* **The input**
◆ ◆ ◆ ◆

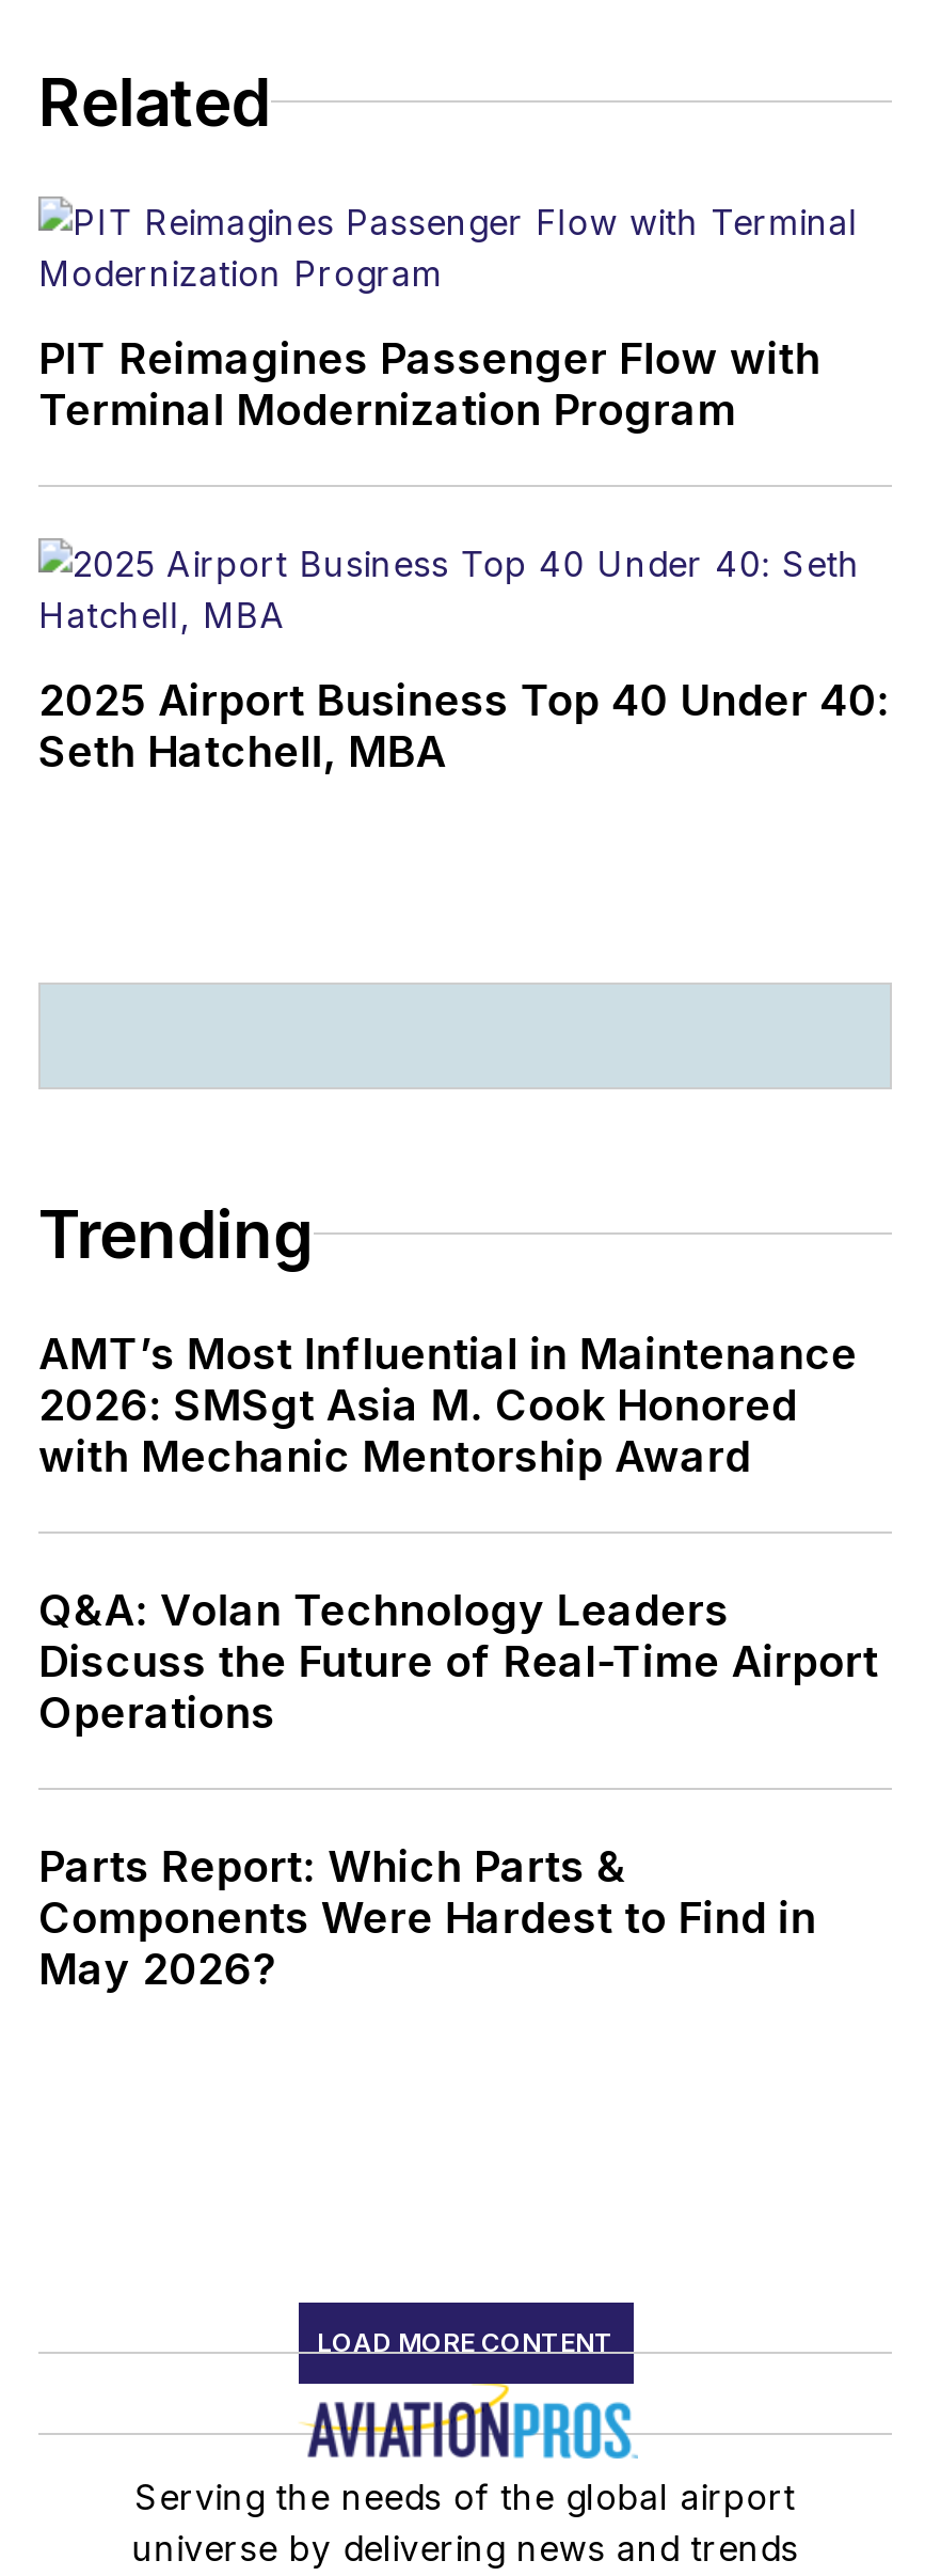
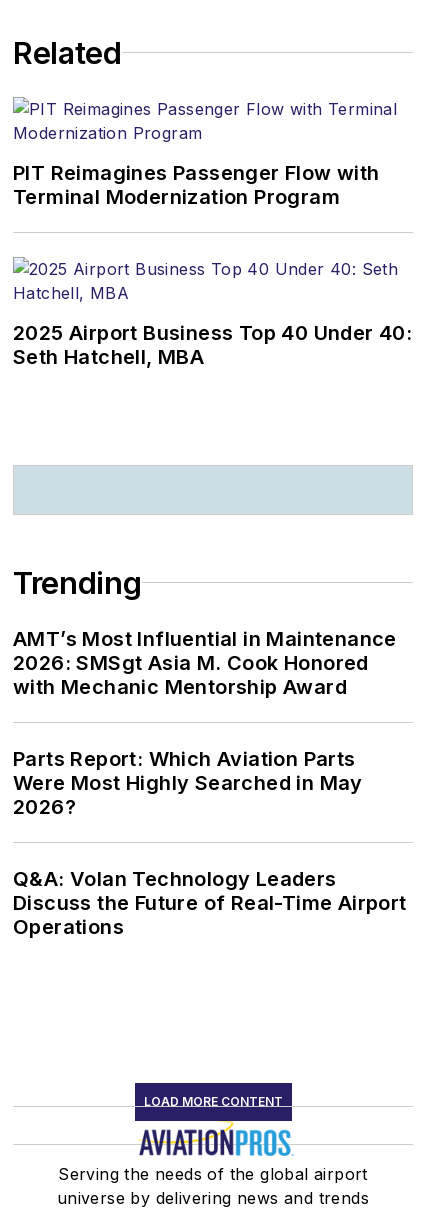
none -> [13,747,363,819] Parts Report: Which Aviation Parts | Were Most Highly Searched in May | 2026?
moved [38,1584,883,1738] -> [13,867,409,939]: Q&A: Volan Technology Leaders | Discuss the Future of Real-Time Airport | Operations
[38,1841,816,1995] Parts Report: Which Parts & | Components Were Hardest to Find in | May 2026? -> none

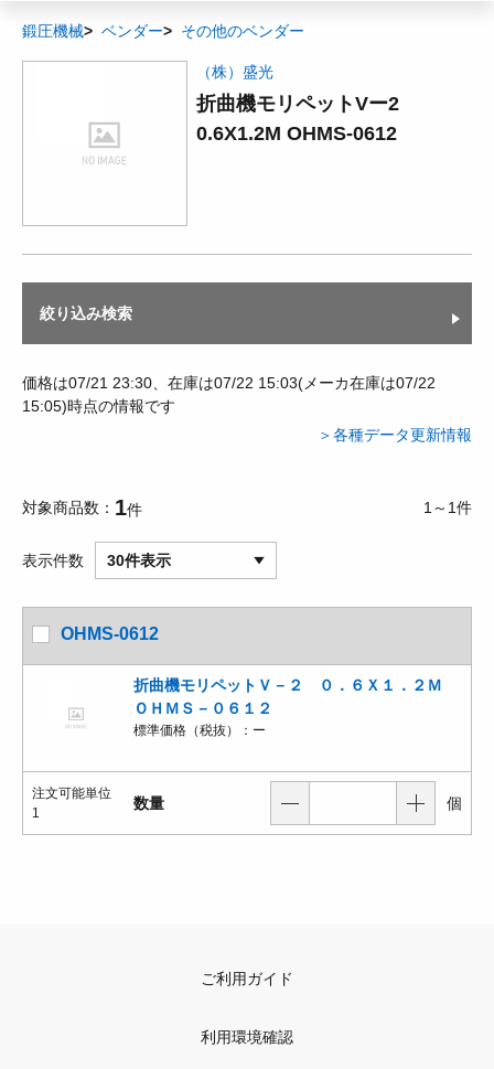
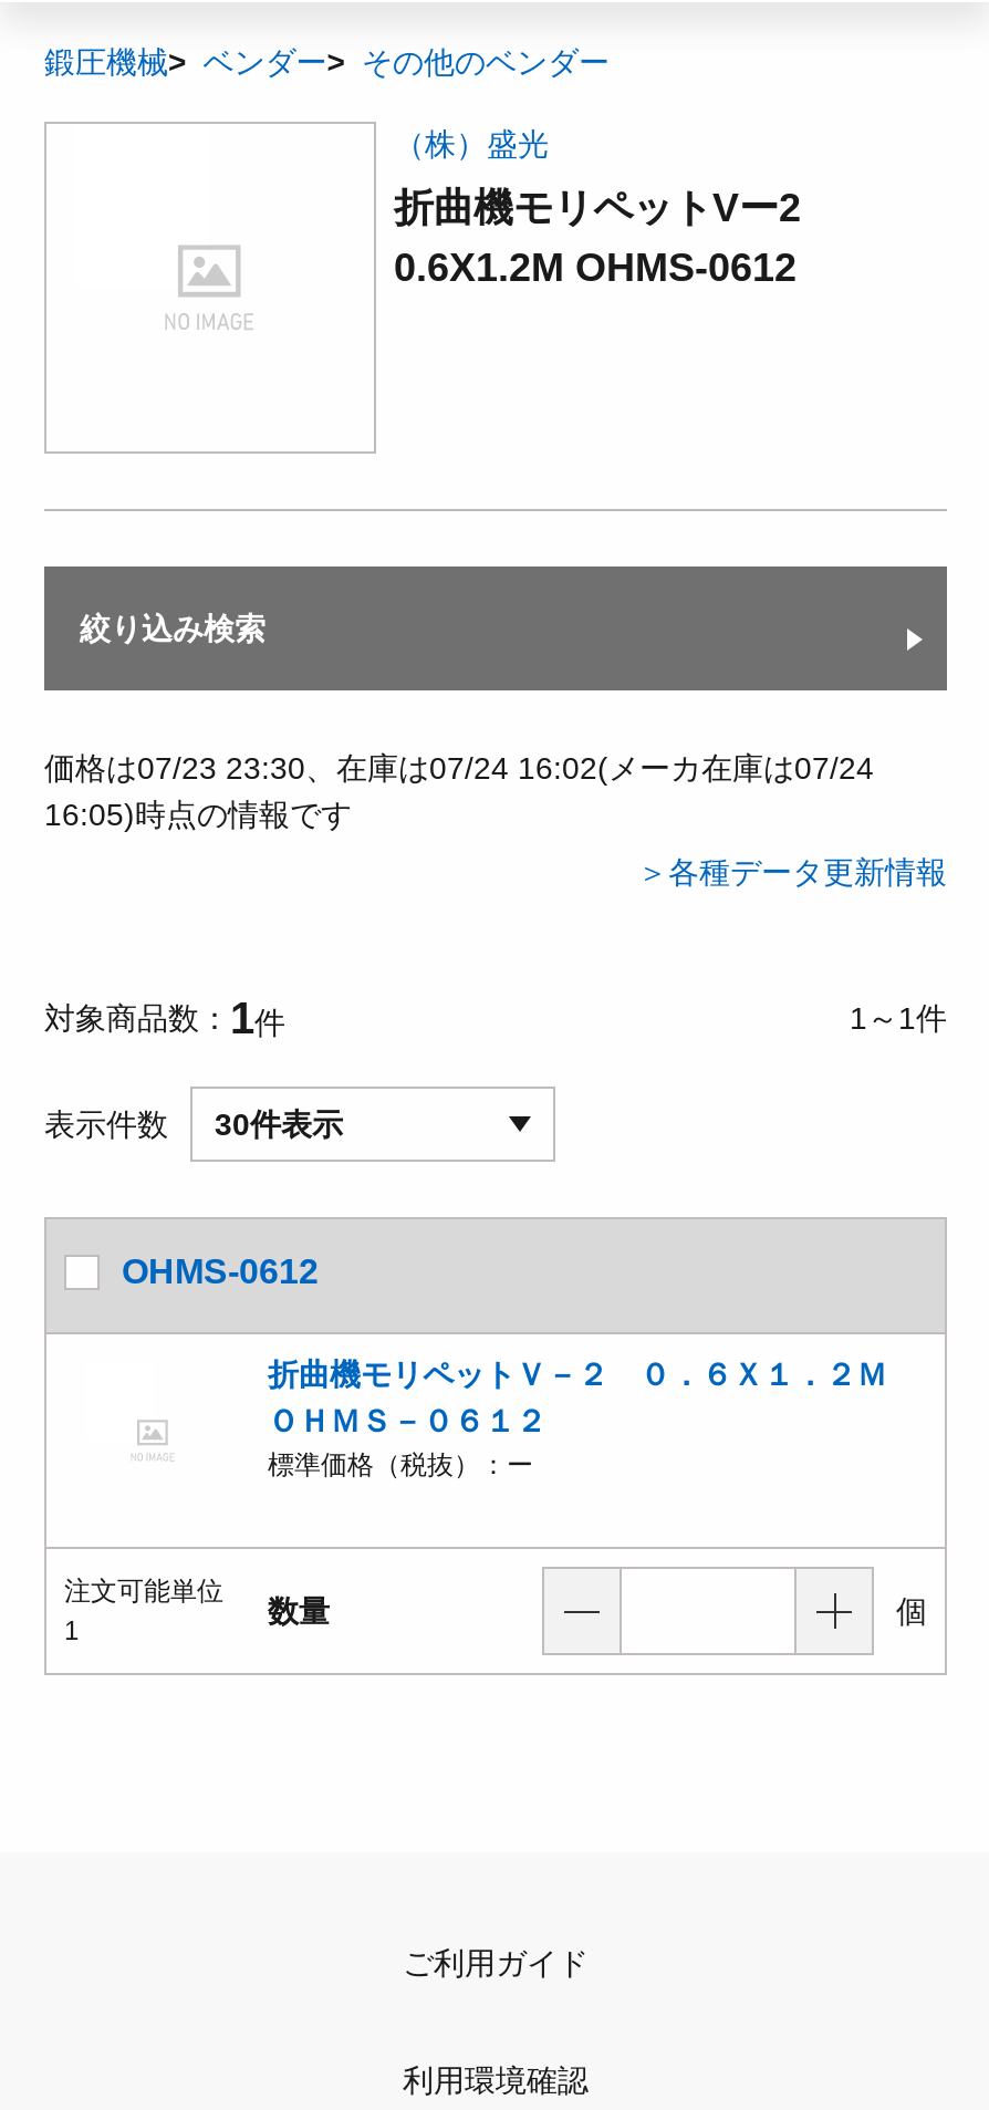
[22,374,436,392] 価格は07/21 23:30、在庫は07/22 15:03(メーカ在庫は07/22 -> [44,750,874,786] 価格は07/23 23:30、在庫は07/24 16:02(メーカ在庫は07/24
[22,397,175,415] 15:05)時点の情報です -> [44,797,352,832] 16:05)時点の情報です

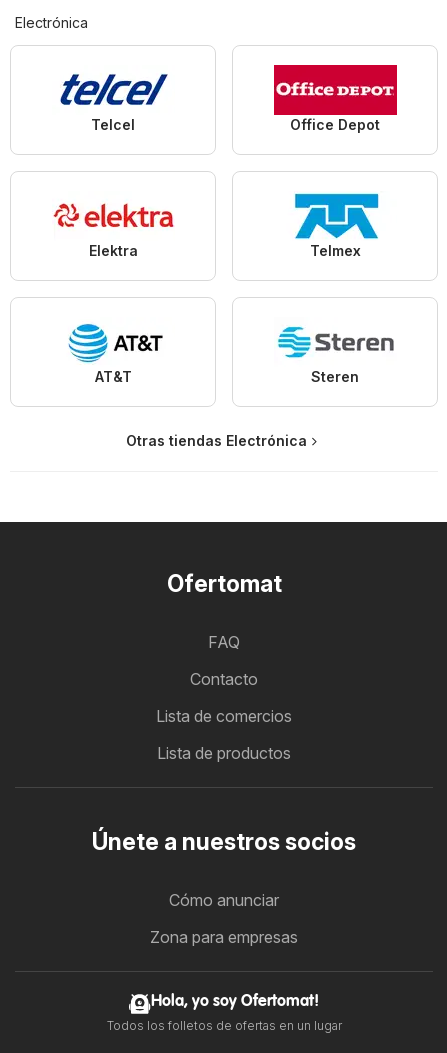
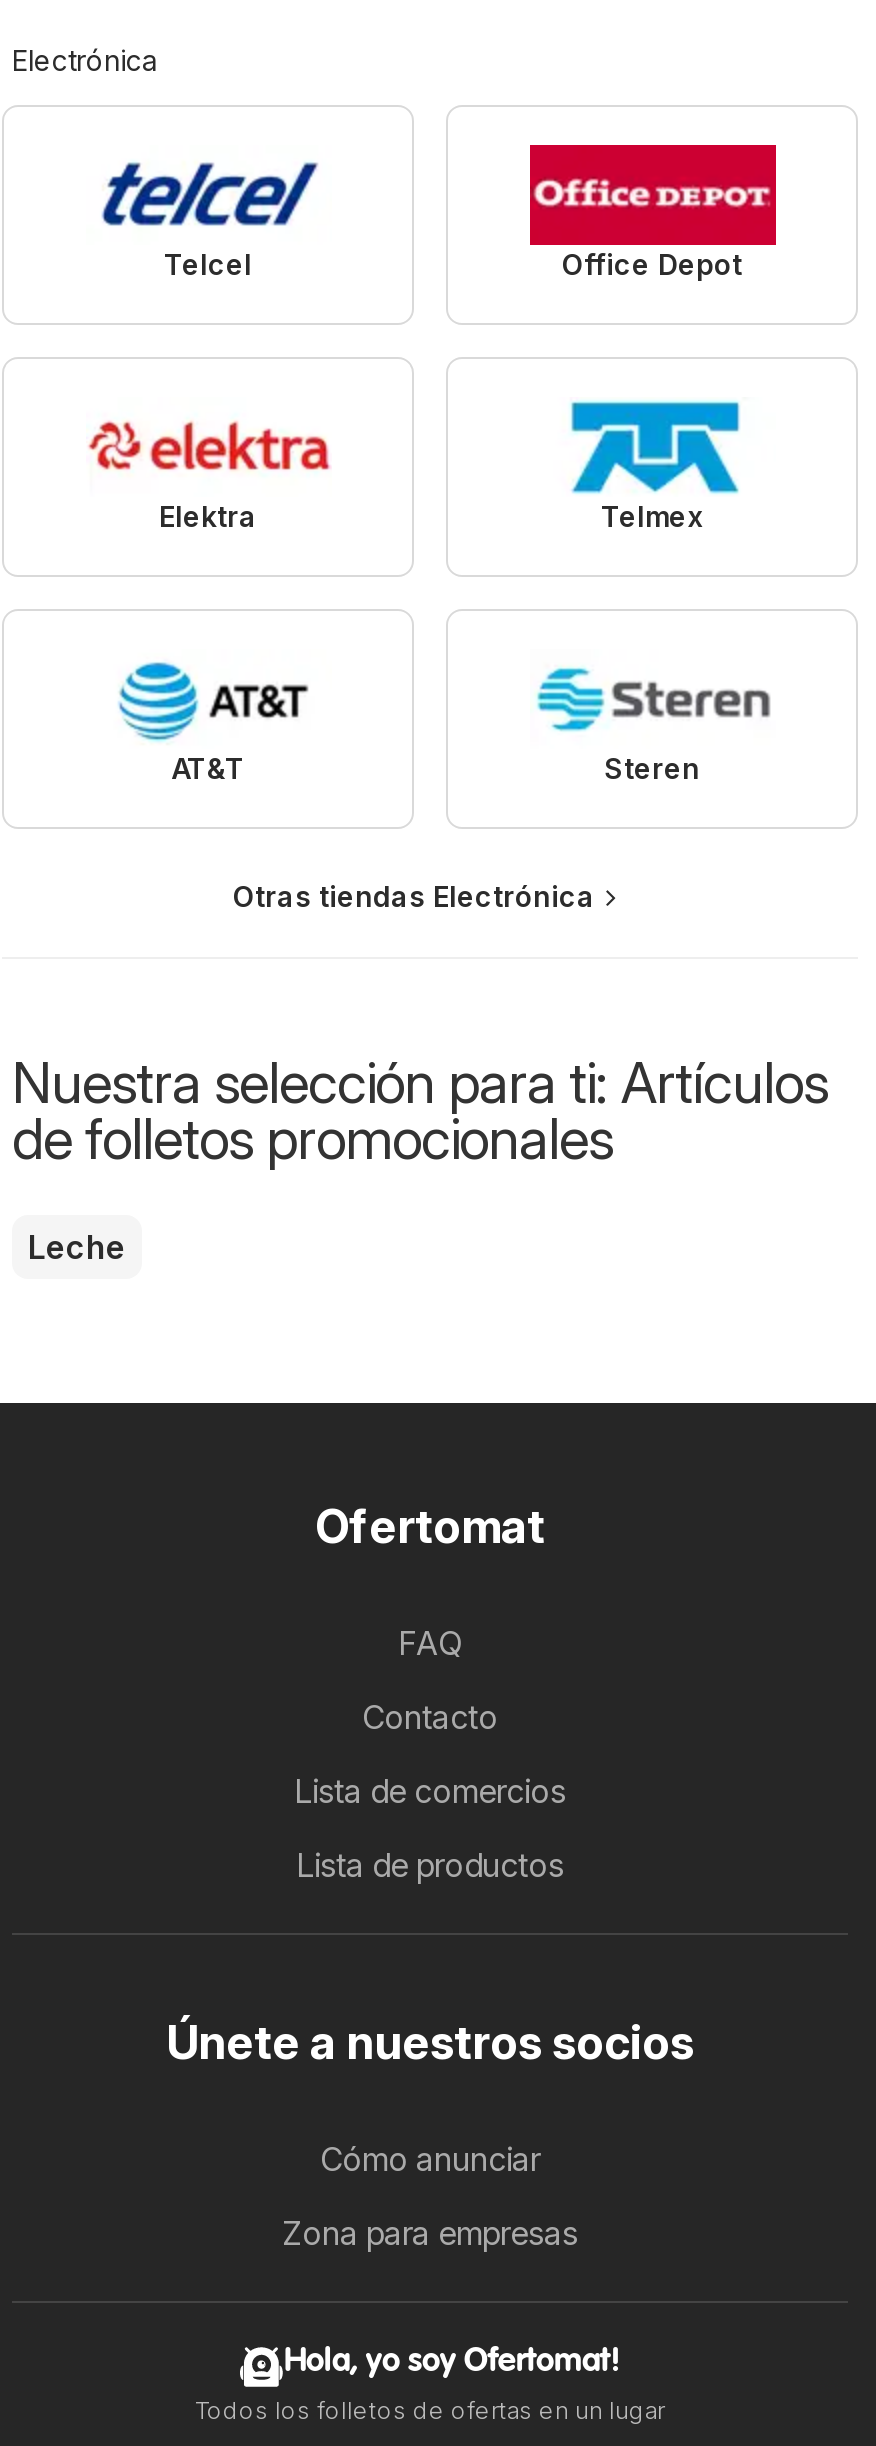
none -> [12,1049,828,1267] Nuestra selección para ti: Artículos | de folletos promocionales | Leche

◆ ◆ ◆ ◆

* **Task objective**
Please return the material above only from the line that holds "moved [38,1584,883,1738] ->" through the line that holds "[22,374,436,392] 価格は07/21 23:30、在庫は07/22", exactly as it stands, ends included and pictures omitted.

* **Written response**
moved [38,1584,883,1738] -> [13,867,409,939]: Q&A: Volan Technology Leaders | Discuss the Future of Real-Time Airport | Operations
[38,1841,816,1995] Parts Report: Which Parts & | Components Were Hardest to Find in | May 2026? -> none

[22,374,436,392] 価格は07/21 23:30、在庫は07/22 15:03(メーカ在庫は07/22 -> [44,750,874,786] 価格は07/23 23:30、在庫は07/24 16:02(メーカ在庫は07/24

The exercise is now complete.